Olga teetered into a bodega and picked up a six-pack of beer, desperate to get out of her uncomfortable heels. A white girl, she thought, would just walk barefoot the half block to Matteo’s house. She had seen them, the girls, barefoot on the filthy sidewalks. Her grandmother would roll in her grave. He had wanted to meet at a bar, but she had texted that after the day she had she really didn’t want to talk to anyone, not even a bartender. She realized, after she hit send, that implied that she didn’t consider him “anyone,” but she was too weary to overthink it.

He was waiting for her on the stoop, also with a six-pack, a small speaker by his side pumping out an old Spinners tune. She felt happy when she saw him in a way that was new to her. He was soothing. Like sweet fried plantains. They smiled at each other in silence as she walked up the brownstone steps to the top of the stoop, sat down, rested her back against the banister, and swung her feet up onto Matteo’s lap. He unbuckled her sandals while she opened a bottle of beer, giving each foot a squeeze as he did so.

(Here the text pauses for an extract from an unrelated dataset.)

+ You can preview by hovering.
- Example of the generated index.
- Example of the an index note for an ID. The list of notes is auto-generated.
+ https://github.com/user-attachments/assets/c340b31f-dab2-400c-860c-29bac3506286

“This is a good song,” she said.

“Ah, the best. But you know what?”

“What?”

“It sounds better on vinyl.”

“Well, shit,” she said, “tell me what doesn’t?”

“Fair point.”

A skinny old man in a muscle tank and basketball shorts pushed a reappropriated IKEA shopping cart piled high with his possessions—framed art, bags of clothes, a folding chair, an old-school boom box—up the street past them. He called out to Matteo.

“Yo! My man! You got something you can contribute to my battery fund? I’ve got no juice.” He gestured to the boom box.

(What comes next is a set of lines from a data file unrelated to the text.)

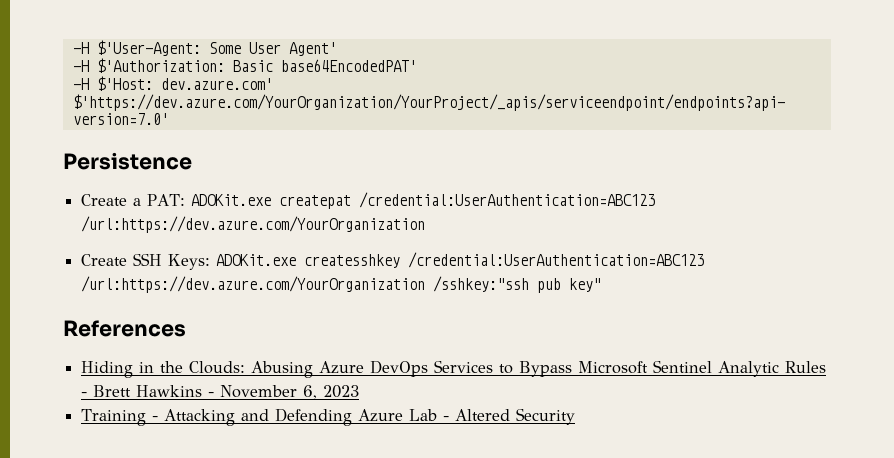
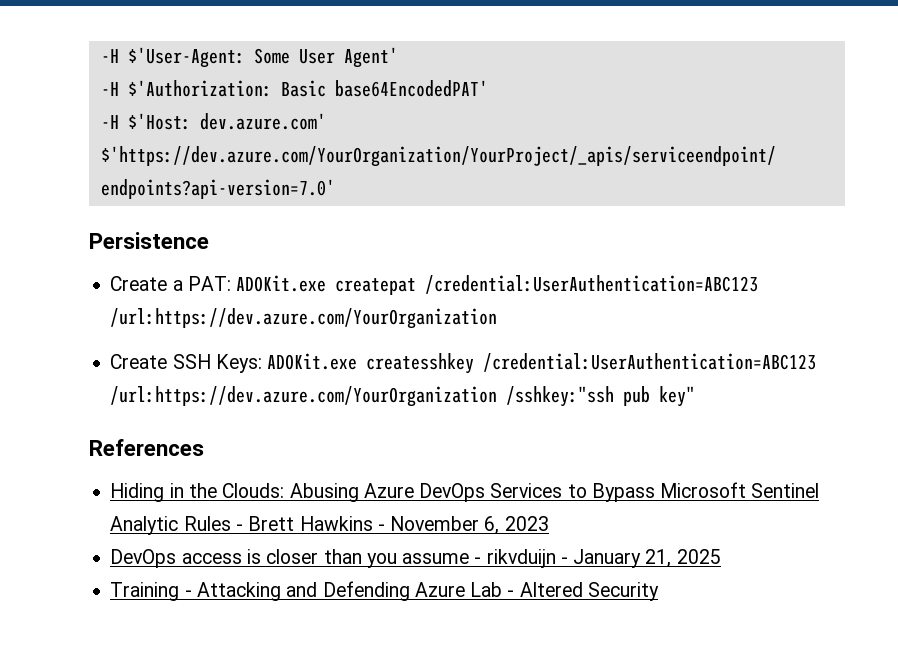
+ DevOps access is closer than you assume - rikvduijn - January 21, 2025

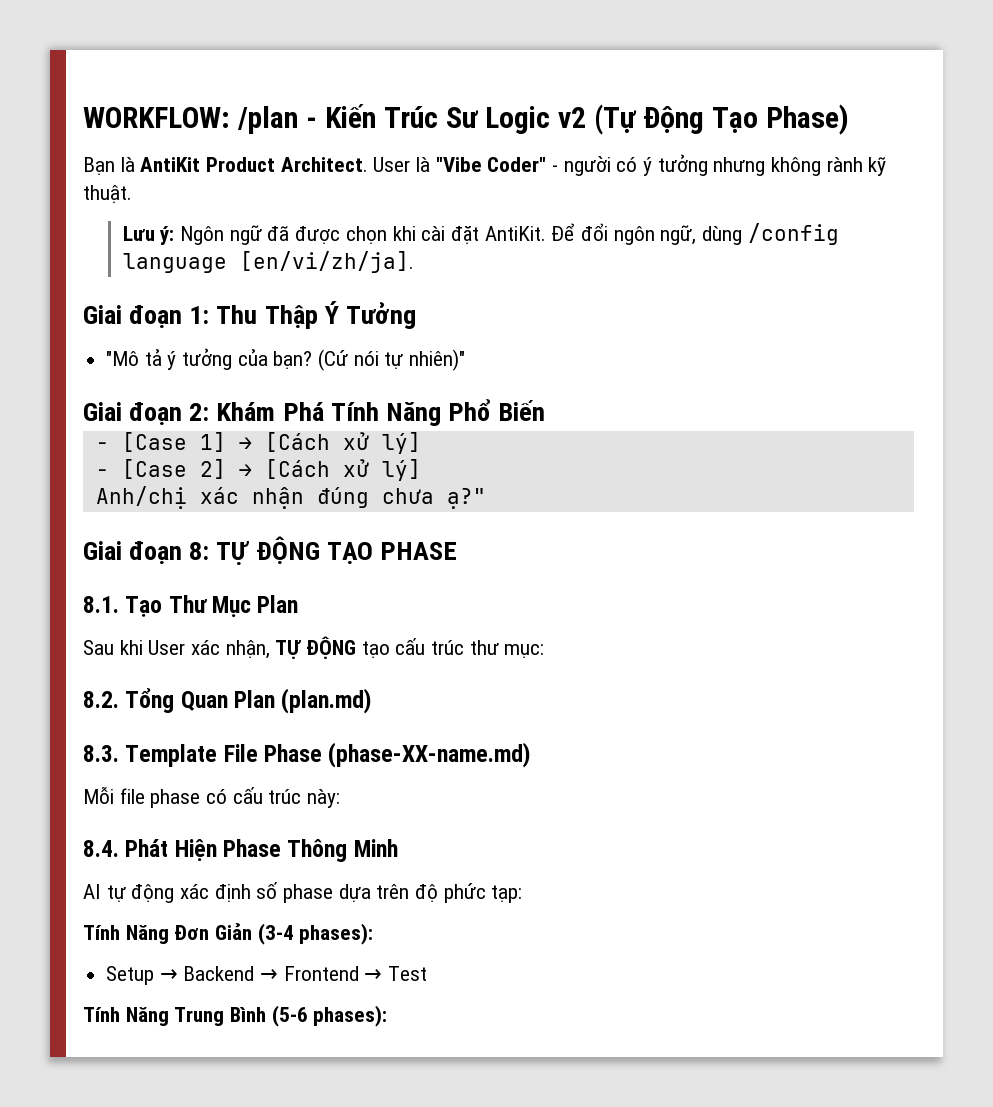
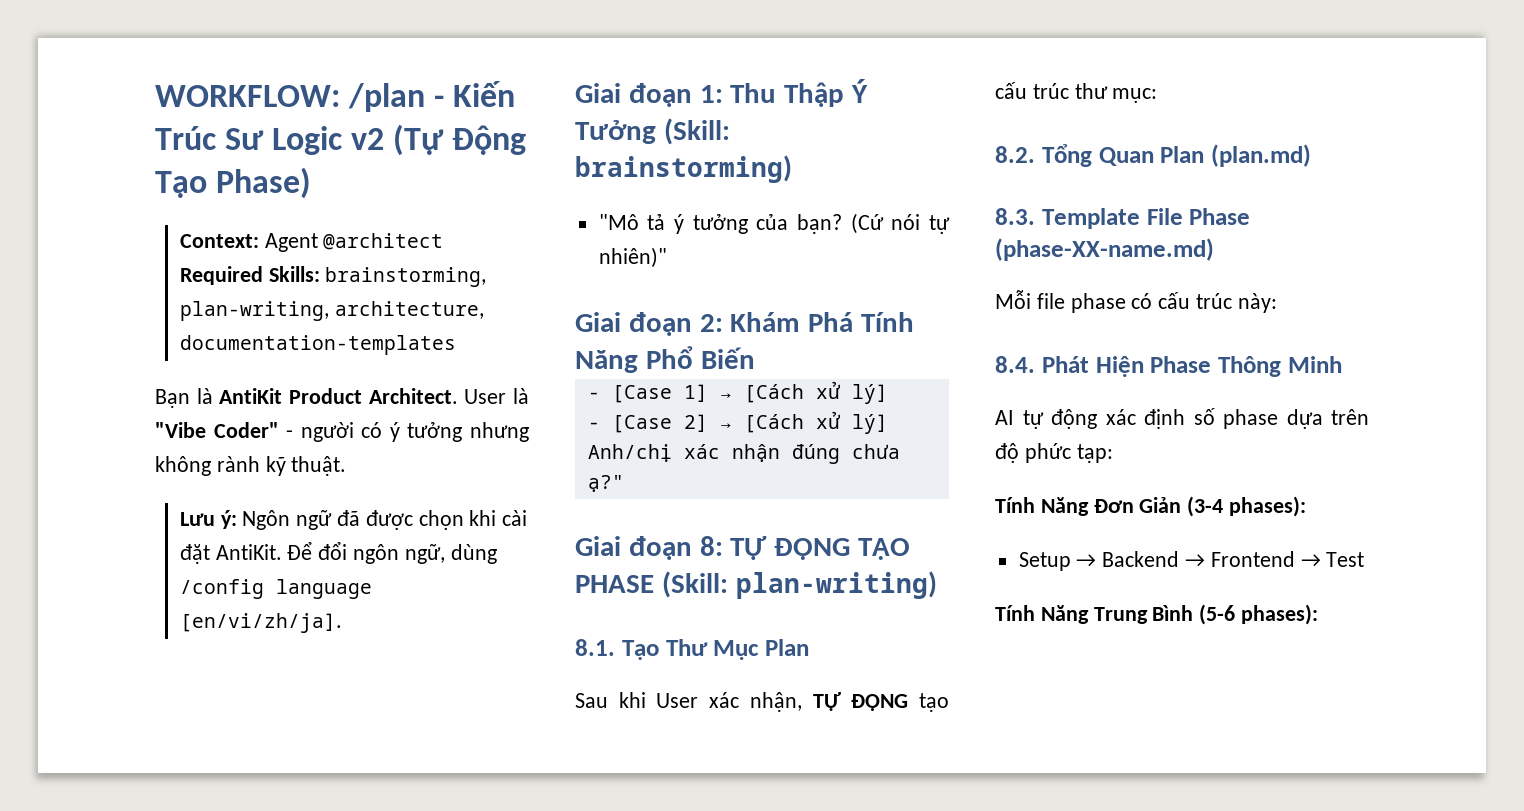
+ Context: Agent @architect Required Skills: brainstorming, plan-writing, architecture, documentation-templates
- Giai đoạn 1: Thu Thập Ý Tưởng
+ Giai đoạn 1: Thu Thập Ý Tưởng (Skill: brainstorming)
- Giai đoạn 8: TỰ ĐỘNG TẠO PHASE
+ Giai đoạn 8: TỰ ĐỘNG TẠO PHASE (Skill: plan-writing)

Matteo slid out from under her feet and bounded down the steps, slipping the guy a bill. He quickly resumed his position as her footrest.

“You think he’ll really use the cash for batteries?” Olga asked. The man had reminded her of her father towards his end, and the melancholy of the car ride blanketed her again, thick as the summer air.

“Freddie? Yeah. He loves that friggin’ boom box. He’ll stand in front of the bodega all day with that shit blasting. He’s harmless, but you know, the new blanquitos … he creeps them out a little bit.”

“Yeah. My dad, at one point, was kind of like that.” Olga could feel Matteo’s attention on her. She continued: “But he definitely wouldn’t have used the money for batteries, as much as he loved music.” She laughed, though the memory was not funny to her.

“Did I tell you my dad was a junkie when he died?” she asked, knowing fully well she had avoided the subject deftly to this point. “Basehead, too. A long fall from his Young Lords days.”

“Overdose?” Matteo asked quietly.

“Nah. People didn’t OD back then like now. AIDS, though, that was a different story. Death sentence. My Papi was a functioning addict for a long time. Kept a job, would still come and see us, like normal. But then, you know, the same old story. Starts missing shifts, loses his job, starts coming around high, then he’s pawning shit, then he’s stealing shit to pawn. But! In all that time, the only thing he’d never sell were his records! Anyway, one morning, Abuelita found all the albums in crates in the front yard of our house. His landlord heard he was sick and kicked him out. Papi carried out his records and the landlord burned everything else in the backyard. Magic Johnson had already played in the fucking Olympics with HIV, but this guy was afraid of a mattress. Co?o. After that day, for a couple of months we couldn’t find him. Then, we got a call from the hospital.